**Material for this task:**
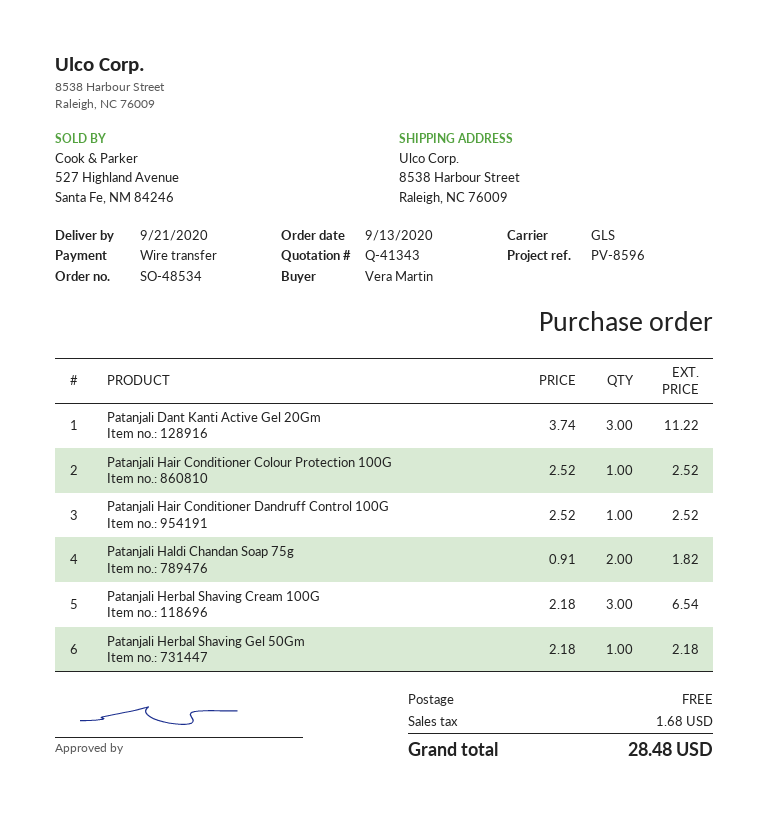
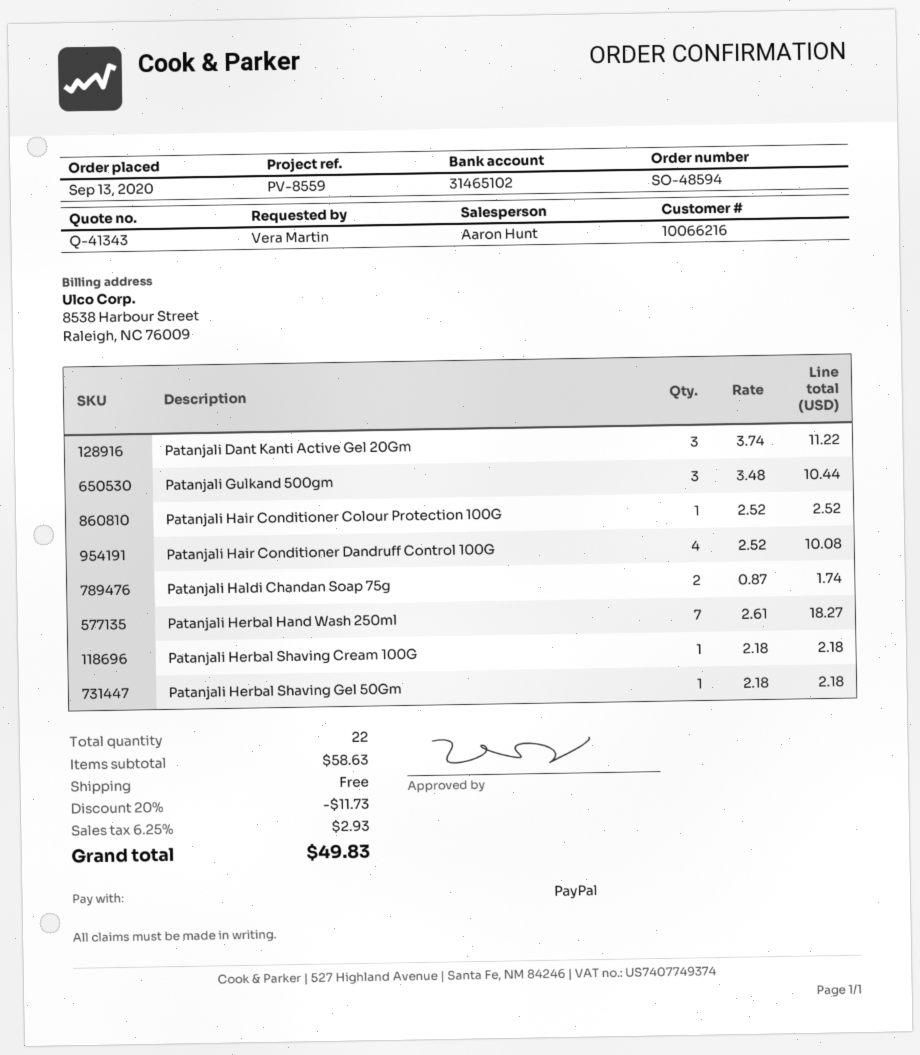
order number: SO-48534 -> SO-48594
reference: PV-8596 -> PV-8559
payment method: bank transfer -> PayPal
Patanjali Hair Conditioner Dandruff Control 100G: 1 x 2.52 = 2.52 -> 4 x 2.52 = 10.08
Patanjali Haldi Chandan Soap 75g: 2 x 0.91 = 1.82 -> 2 x 0.87 = 1.74
Patanjali Herbal Shaving Cream 100G: 3 x 2.18 = 6.54 -> 1 x 2.18 = 2.18
Patanjali Gulkand 500gm: none -> 3 x 3.48 = 10.44
Patanjali Herbal Hand Wash 250ml: none -> 7 x 2.61 = 18.27
discount: none -> 20% = 11.73
tax: 1.68 -> 2.93
total: 28.48 -> 49.83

**Task brief:**
What is needed is an exact copy of every entry, minus the images.

**Response below:**
order number: SO-48534 -> SO-48594
reference: PV-8596 -> PV-8559
payment method: bank transfer -> PayPal
Patanjali Hair Conditioner Dandruff Control 100G: 1 x 2.52 = 2.52 -> 4 x 2.52 = 10.08
Patanjali Haldi Chandan Soap 75g: 2 x 0.91 = 1.82 -> 2 x 0.87 = 1.74
Patanjali Herbal Shaving Cream 100G: 3 x 2.18 = 6.54 -> 1 x 2.18 = 2.18
Patanjali Gulkand 500gm: none -> 3 x 3.48 = 10.44
Patanjali Herbal Hand Wash 250ml: none -> 7 x 2.61 = 18.27
discount: none -> 20% = 11.73
tax: 1.68 -> 2.93
total: 28.48 -> 49.83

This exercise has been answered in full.